「甲子年」の銘文入り鉄刀 熊本で発見、604年製作か

熊本市と熊本大は、熊本城跡(同市中央区)の敷地から昨年4月に出土した鉄刀を分析した結果、「甲子年」を含む6文字の象眼の銘文が見つかったと発表した。6文字は「甲子年五□□」で、最後の2文字は「月中」とみられる。古墳時代の横穴群付近で発見されたことや、鉄刀の装飾などの特徴から、甲子年は西暦604年に製作したことを示す可能性が高いとしている。

鉄刀は全長約55センチで、銘文は真ん中に近い部分にあった。市などによると、銘文が入った古墳時代の鉄の刀剣出土は全国的にも珍しい。これまでに埼玉や千葉、島根など7県7例が確認されている。
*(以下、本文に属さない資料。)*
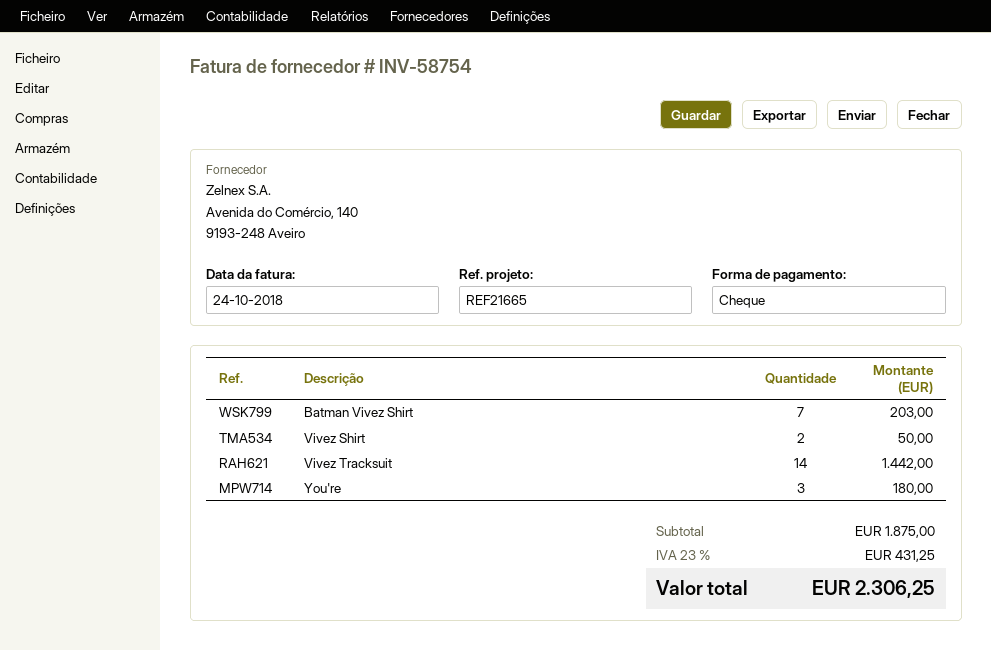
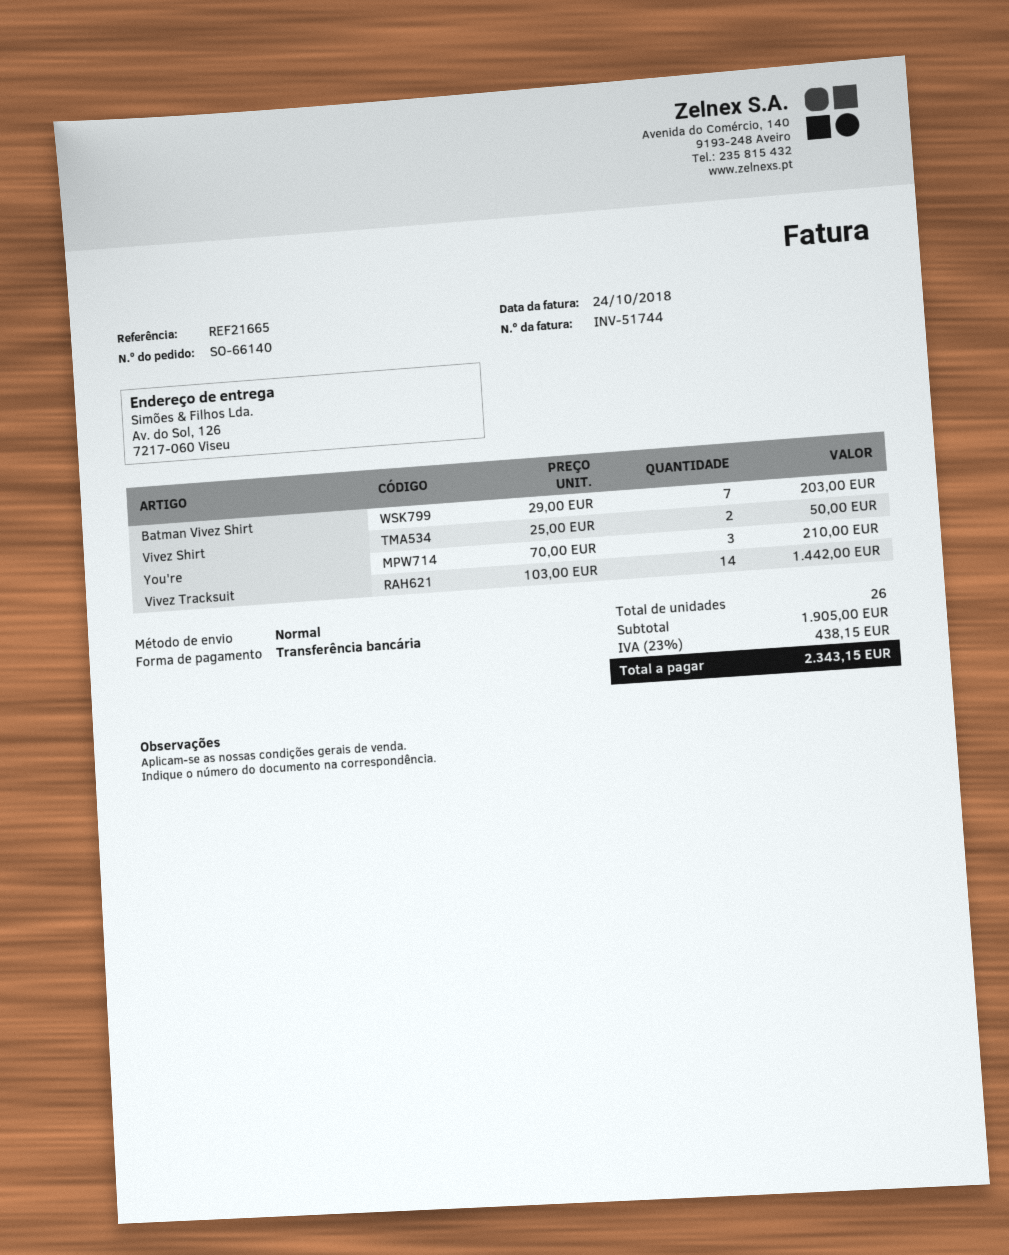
invoice number: INV-58754 -> INV-51744
payment method: cheque -> bank transfer
You're: 3 for 180.00 -> 3 for 210.00
subtotal: 1875.00 -> 1905.00
tax: 23% = 431.25 -> 23% = 438.15
total: 2306.25 -> 2343.15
兵庫県養父市の古墳からも西暦608年が有力視される「戊辰年」の銘文が入った鉄刀が出土している。熊本市の熊本城調査研究センターの林田和人主査は「異なる場所で同じ時期に同じような鉄刀が見つかった。当時の社会状況などを調査する手がかりになる」と話す。
当時は聖徳太子が活躍した時代にも重なり、刀剣は中央政府から承認の証しとして与えられるものとされる。
出土地点付近には、1962年の旧NHK熊本放送局建設工事の過程で見つかった10基の横穴群がある。史跡整備の際に出土し、CTスキャンで解析を進めていた。